The surest identification is made when separate samples of a person’s DNA are compared with each other. But the military didn’t have DNA samples of the Spooky 21 crew. The next best thing is to test the DNA of a person’s children, as they have the greatest genetic chance of carrying the same traits.
Maves’ team arranged for the necessary cheek swabs as it prepared to try to extract DNA from the bone chips. But a big obstacle loomed.
“The report from the field was that the plane was smoking as it fell to earth,” Maves said. “And we could see the chips had been subjected to flames. The evidence of fire was troubling.”
DNA doesn’t normally survive heat more intense than 600 degrees. As the lab tried to recover DNA from the chips, “we estimated the fire to have burned at more than 1,000 degrees,” Maves said.
Still, they had to pursue every option. But it turned out to be fruitless.
The official entry in the Spooky 21 case file stated: “No DNA possible due to size and conditions.”
Without DNA, the JPAC identification team was down to one final shot at identifying at least one crew member: the broken tooth.
Nothing from Spooky 21, it seemed, had survived intact. The roots of the tooth, unique enough to help in identification by themselves, were missing.
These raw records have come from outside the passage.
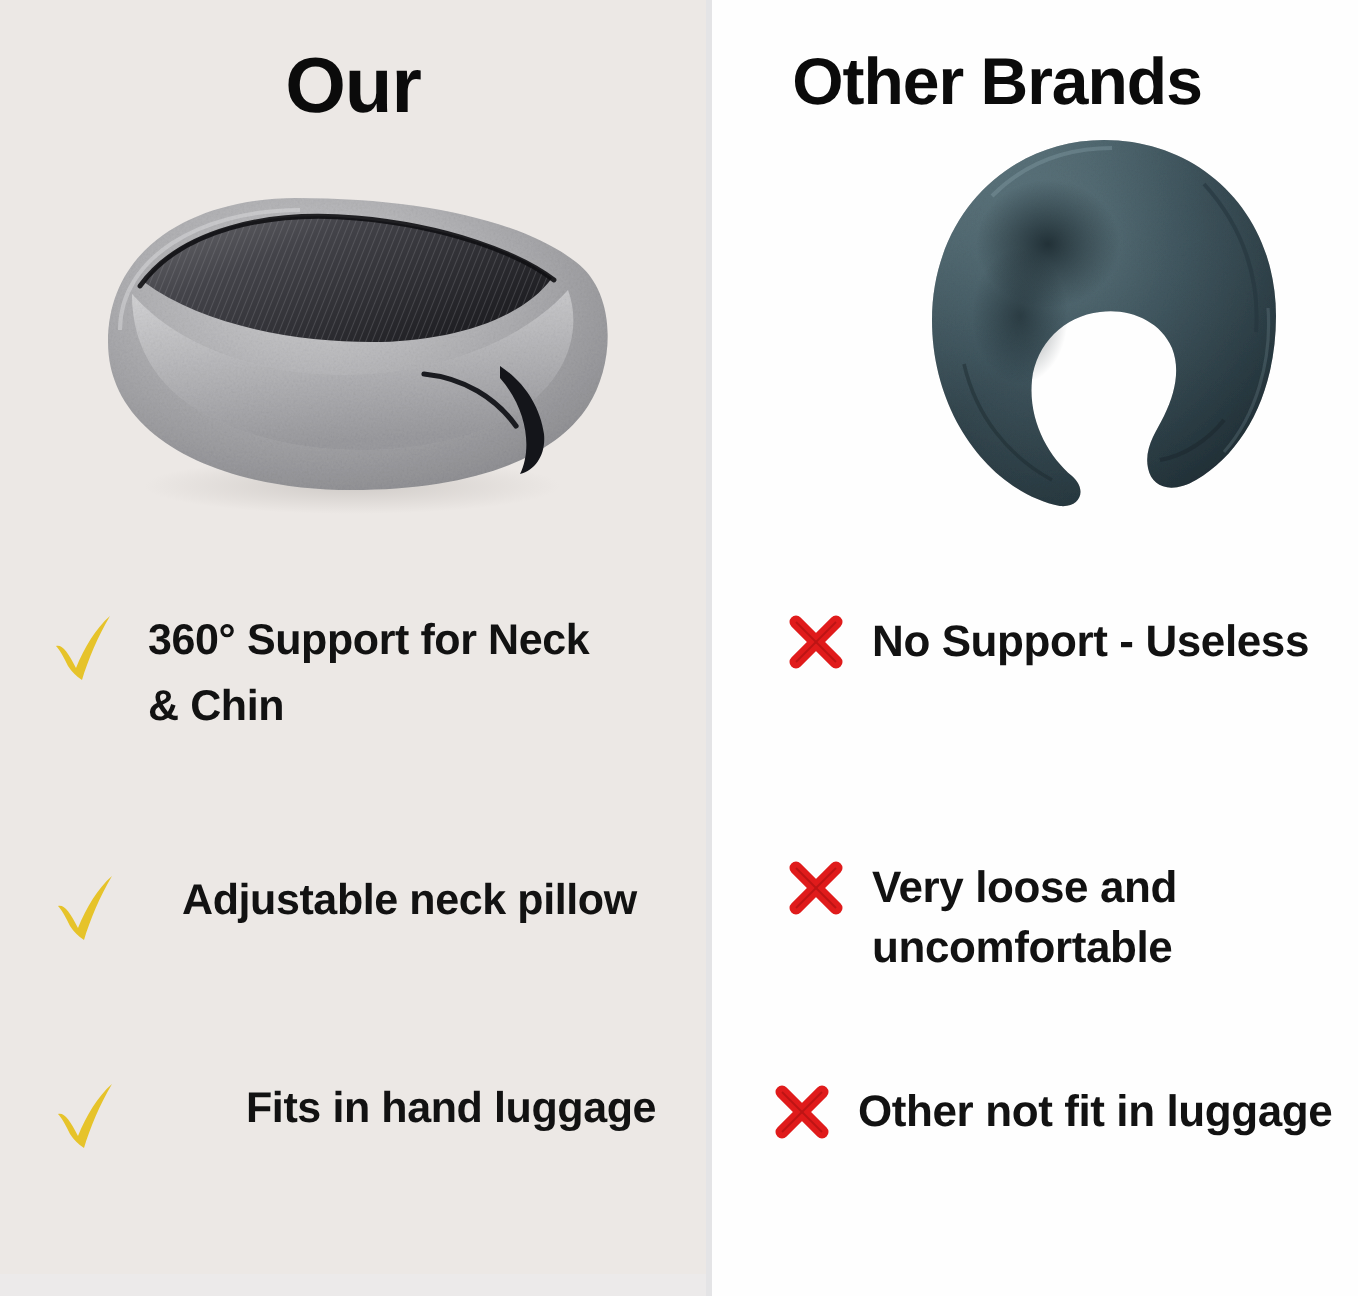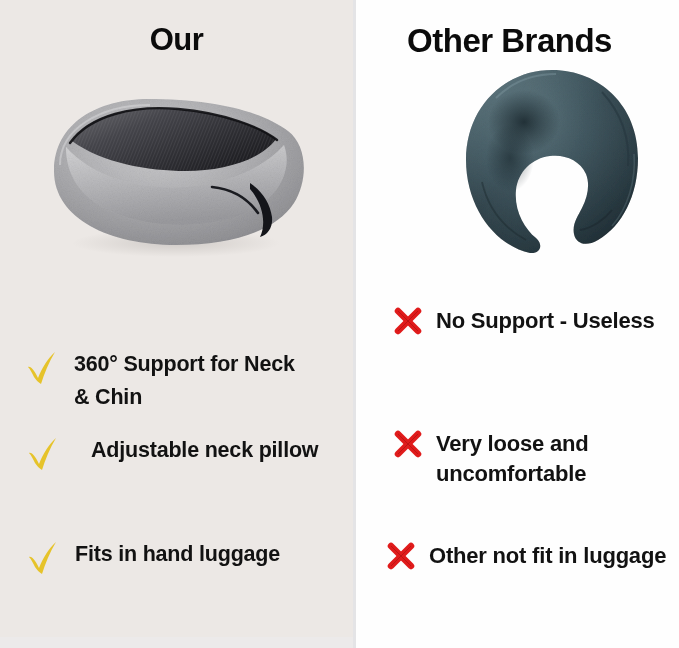"Our" #heading-our { font-size: 31px -> 39px }
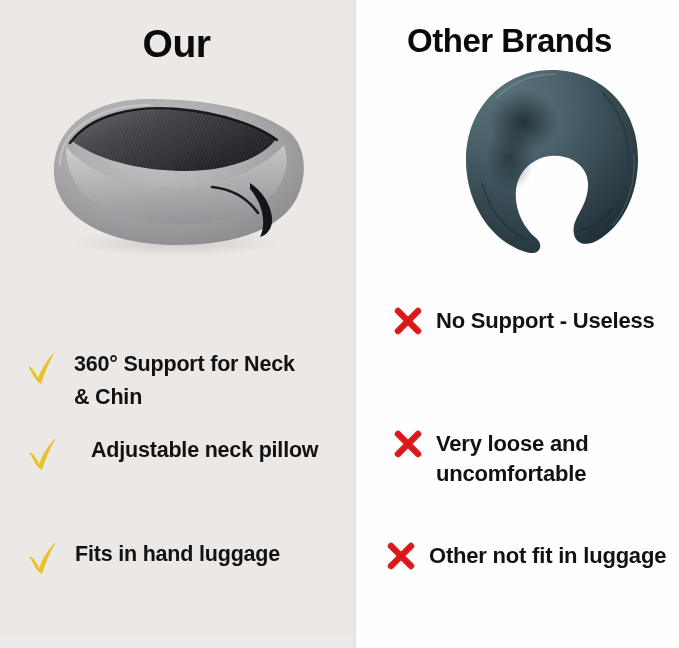"Other Brands" #heading-other { left: 348px -> 337px }
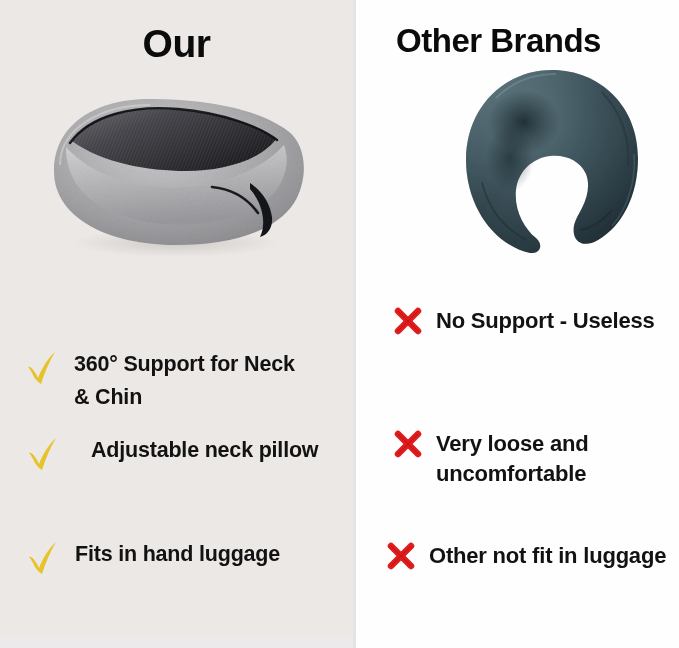"360° Support for Neck" #feature-row-l0 { margin-top: 44px -> none }
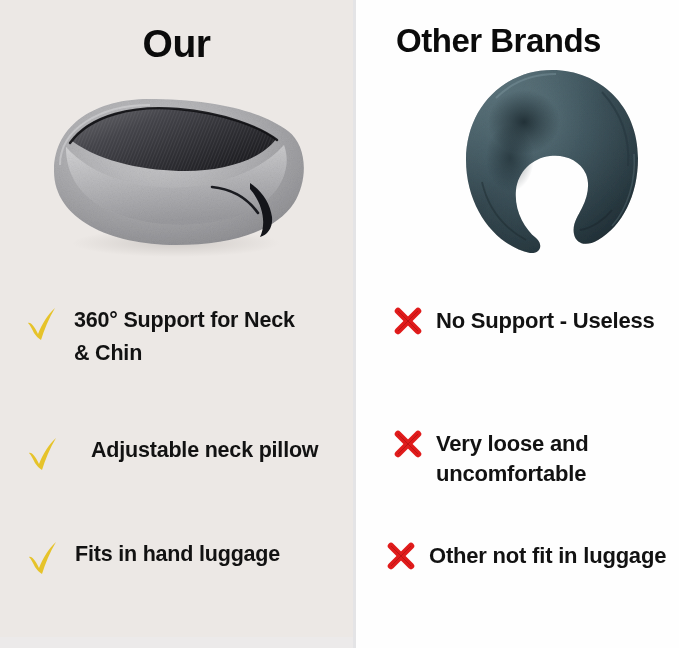"Fits in hand luggage" #feature-row-l2 { gap: none -> 48px }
Some bow, some splay, and most are different sizes.
Investigators did have the crown, however, the top of a “left maxillary first molar,” from the upper left side of someone’s mouth. It’s the first one, and crowns, like roots, can be equally unique and aid in identifications. The top of a tooth is like a landscape, with distinct ridges, peaks and valleys; not unlike the landscape that had swallowed up Spooky 21.
Maves had the dental X-rays for each member of the crew. But his job suddenly became easier when he realized that he didn’t have to bother comparing the records for five of them, because one crew member was missing his first left upper molar and four others had fillings in theirs.